Татьяна СТЕПАНОВА
ПРОЩАЙ, ВИЗАНТИЯ!
Генерал! Я вам должен сказать, что вы
вроде крылатого льва при входе
в некий подъезд. Ибо вас, увы,
не существует вообще в природе.
Нет, не то чтобы вы мертвы
или же биты — вас нет в колоде.
Иосиф Бродский «Письмо генералу 2»
Дождь монотонно барабанил по стеклу, словно просился внутрь, в уют. Бездомный бродяга, разбойник. За темным окном радужными сполохами мерцало гигантское плазменное рекламное панно, окрашивая ночь, гранитную набережную, мост, Болотную площадь, кинотеатр «Ударник», казино то в ядовито-зеленый, то в золотушно-желтый, то в пошловато-лиловый, то в красный, как клюква. Плазменные протуберанцы, казалось, достигали противоположного берега реки, изменяя на краткую долю секунды хрестоматийные контуры стен и башен, дворца и храмов — то ревниво затеняя, то, наоборот, четко очерчивая силуэт на фоне ночного московского неба, пропитанного смогом.
Далеко на Спасской башне куранты пробили три часа. Город — огромный, многоликий спал, но кое-где еще бодрствовал, а местами уже и просыпался. По глянцевому от дождя мосту мчались редкие машины. Внизу, на набережной, словно в засаде, скучали тяжелые самосвалы. Они появлялись иногда — на всякий случай — как преграда и рубеж. Как подвижная стена на подступах к твердыне. Гула их моторов никто никогда не слышал — даже в доме напротив, сером доме на набережной, похожем на гранитный утес. Дом в этот час был темен и тих. Освещены только подъезды да одинокое угловое окно на шестом этаже. Шторы в окне были отодвинуты, и сквозь мокрое стекло можно было смутно разглядеть просторную комнату с высоким потолком, озаренную настольной лампой на письменном столе. Пространство тонуло в сумраке — ясно видно было лишь небрежно сложенную груду отксерокопированных листов с какими-то таблицами и фотоснимками, ноутбук, плоский ящичек с лакированной крышкой да пустое кожаное кресло.
Рядом с лампой дымилась чашка крепчайшего кофе, в пепельнице лежала недокуренная сигарета.
Вот в сумраке заскрипел паркет. И на стол упала тень.

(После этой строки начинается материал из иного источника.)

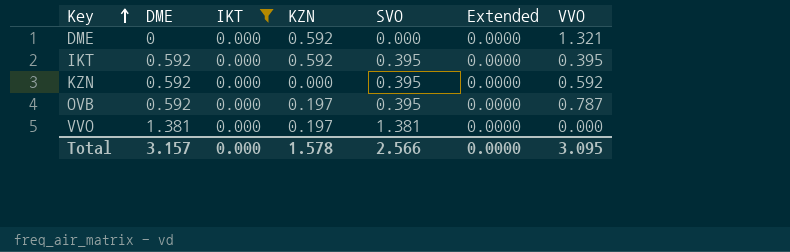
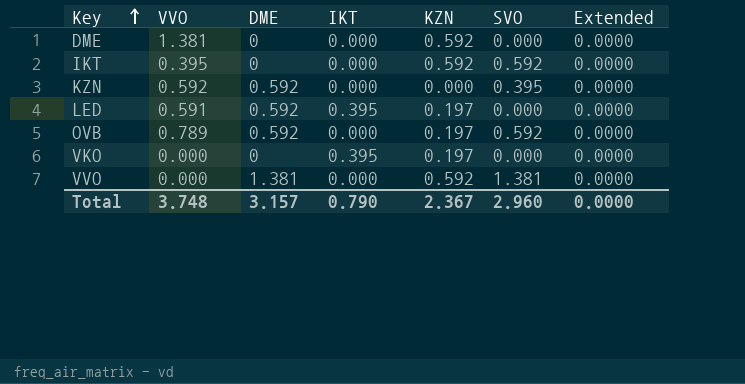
filter: IKT = 0.000 -> none
column VVO | position: 7 -> 2
DME | VVO: 1.321 -> 1.381
IKT | DME: 0.592 -> 0
IKT | SVO: 0.395 -> 0.592
OVB | VVO: 0.787 -> 0.789
OVB | SVO: 0.395 -> 0.592
VVO | KZN: 0.197 -> 0.592
Total | VVO: 3.095 -> 3.748
Total | IKT: 0.000 -> 0.790
Total | KZN: 1.578 -> 2.367
Total | SVO: 2.566 -> 2.960

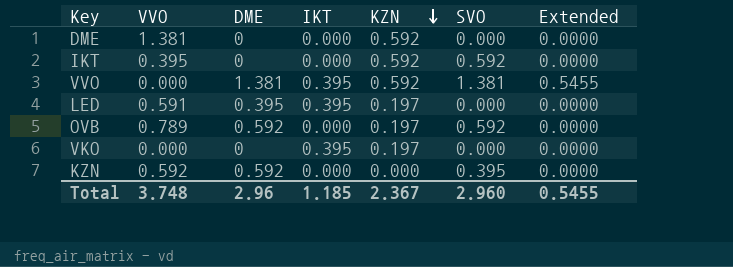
row order: Key ascending -> KZN descending
VVO | IKT: 0.000 -> 0.395
VVO | Extended: 0.0000 -> 0.5455
LED | DME: 0.592 -> 0.395
Total | DME: 3.157 -> 2.96
Total | IKT: 0.790 -> 1.185
Total | Extended: 0.0000 -> 0.5455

Человек, не спавший в этот глухой поздний час в комнате на шестом этаже, подошел к столу неровной, неуверенной походкой. У него были темные волосы с проседью на висках, крупный нос и решительный подбородок. На широком запястье мерцали швейцарские часы. Вся фигура была крупной, кряжистой, медвежьей и плохо вязалась с антикварным письменным столом карельской березы, новеньким ноутбуком и пачкой мятых распечаток. Человек опустился в кожаное кресло, потянулся к сигарете. Смотрел в окно — в ночь на потрясающую взор, чрезвычайно престижную панораму: а из нашего, из нашего, из нашего окна — площадь Красная видна…
Докурив, он потушил сигарету в старинной бронзовой пепельнице, отодвинул ноутбук и придвинул к себе плоский ящичек с лакированной крышкой. Открыл. В мягком свете лампы стала видна черная бархатная внутренность ящичка и его драгоценное содержимое: необычного вида темные и светлые, неровные золотые и серебряные кружки — древние монеты.
В этом ящичке — одном из многих — их было двенадцать. Грузный человек, не отрывая от них взора, порылся в столе и извлек еще одну пачку распечаток. Выдернул лист с какой-то таблицей. Затем пинцетом осторожно достал из бархатного гнезда пятую в верхнем ряду золотую монету и поднес ее к глазам. Он не пользовался лупой. Прежде он даже гордился своим зрением. На монете была выбита еле разборчивая надпись по-гречески.
Человек пристально смотрел на монету, затем взгляд его снова как магнит притянуло окно. Он вперился, уперся взглядом в эту ночь, в этот дождь. Огромное рекламное панно полыхало огнем, источая ржавый тревожный цвет, похожий на дальнее зарево.
Зарево… Человек закрыл глаза. Эта монета… Золотой византийский солид седьмого века. Возможно, они держали его в руках — там, тогда… Странная вещь — память сердца. Почти такая же странная, как и память ума, память памяти…
Человек медленно разжал пальцы. Монета — золотой византийский солид — упала в бархатные недра своего хранилища. Только она была реальной, настоящей, а все остальное… Но разве не могло быть так, что они там, тогда держали ее — именно ее в своих руках? Им ведь заплатили золотом за убийства. Щедро заплатили за ту резню. И этот золотой солид мог быть той самой полновесной монетой, которой расплатились, когда все было кончено.